Task prompt.
Your output should repeat each record below with no differences.

Data records.
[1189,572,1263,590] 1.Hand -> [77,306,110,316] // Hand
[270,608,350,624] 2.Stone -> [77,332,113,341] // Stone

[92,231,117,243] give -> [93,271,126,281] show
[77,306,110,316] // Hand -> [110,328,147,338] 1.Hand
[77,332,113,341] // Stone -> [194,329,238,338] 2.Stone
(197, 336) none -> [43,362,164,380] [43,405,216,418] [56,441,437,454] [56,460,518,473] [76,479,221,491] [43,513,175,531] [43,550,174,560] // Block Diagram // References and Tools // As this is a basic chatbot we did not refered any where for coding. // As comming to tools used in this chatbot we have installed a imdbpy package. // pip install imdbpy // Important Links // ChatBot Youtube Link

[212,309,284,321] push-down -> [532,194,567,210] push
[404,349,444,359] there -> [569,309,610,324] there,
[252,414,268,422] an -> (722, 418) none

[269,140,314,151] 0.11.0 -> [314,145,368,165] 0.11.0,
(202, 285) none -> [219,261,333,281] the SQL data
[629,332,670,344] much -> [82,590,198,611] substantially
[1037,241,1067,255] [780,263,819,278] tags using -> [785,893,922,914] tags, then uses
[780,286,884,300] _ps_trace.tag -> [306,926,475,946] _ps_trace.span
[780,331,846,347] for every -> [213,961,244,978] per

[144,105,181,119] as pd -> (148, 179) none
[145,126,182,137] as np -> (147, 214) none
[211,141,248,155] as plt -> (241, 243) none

The answer.
[1189,572,1263,590] 1.Hand -> [77,306,110,316] // Hand
[270,608,350,624] 2.Stone -> [77,332,113,341] // Stone

[92,231,117,243] give -> [93,271,126,281] show
[77,306,110,316] // Hand -> [110,328,147,338] 1.Hand
[77,332,113,341] // Stone -> [194,329,238,338] 2.Stone
(197, 336) none -> [43,362,164,380] [43,405,216,418] [56,441,437,454] [56,460,518,473] [76,479,221,491] [43,513,175,531] [43,550,174,560] // Block Diagram // References and Tools // As this is a basic chatbot we did not refered any where for coding. // As comming to tools used in this chatbot we have installed a imdbpy package. // pip install imdbpy // Important Links // ChatBot Youtube Link

[212,309,284,321] push-down -> [532,194,567,210] push
[404,349,444,359] there -> [569,309,610,324] there,
[252,414,268,422] an -> (722, 418) none

[269,140,314,151] 0.11.0 -> [314,145,368,165] 0.11.0,
(202, 285) none -> [219,261,333,281] the SQL data
[629,332,670,344] much -> [82,590,198,611] substantially
[1037,241,1067,255] [780,263,819,278] tags using -> [785,893,922,914] tags, then uses
[780,286,884,300] _ps_trace.tag -> [306,926,475,946] _ps_trace.span
[780,331,846,347] for every -> [213,961,244,978] per

[144,105,181,119] as pd -> (148, 179) none
[145,126,182,137] as np -> (147, 214) none
[211,141,248,155] as plt -> (241, 243) none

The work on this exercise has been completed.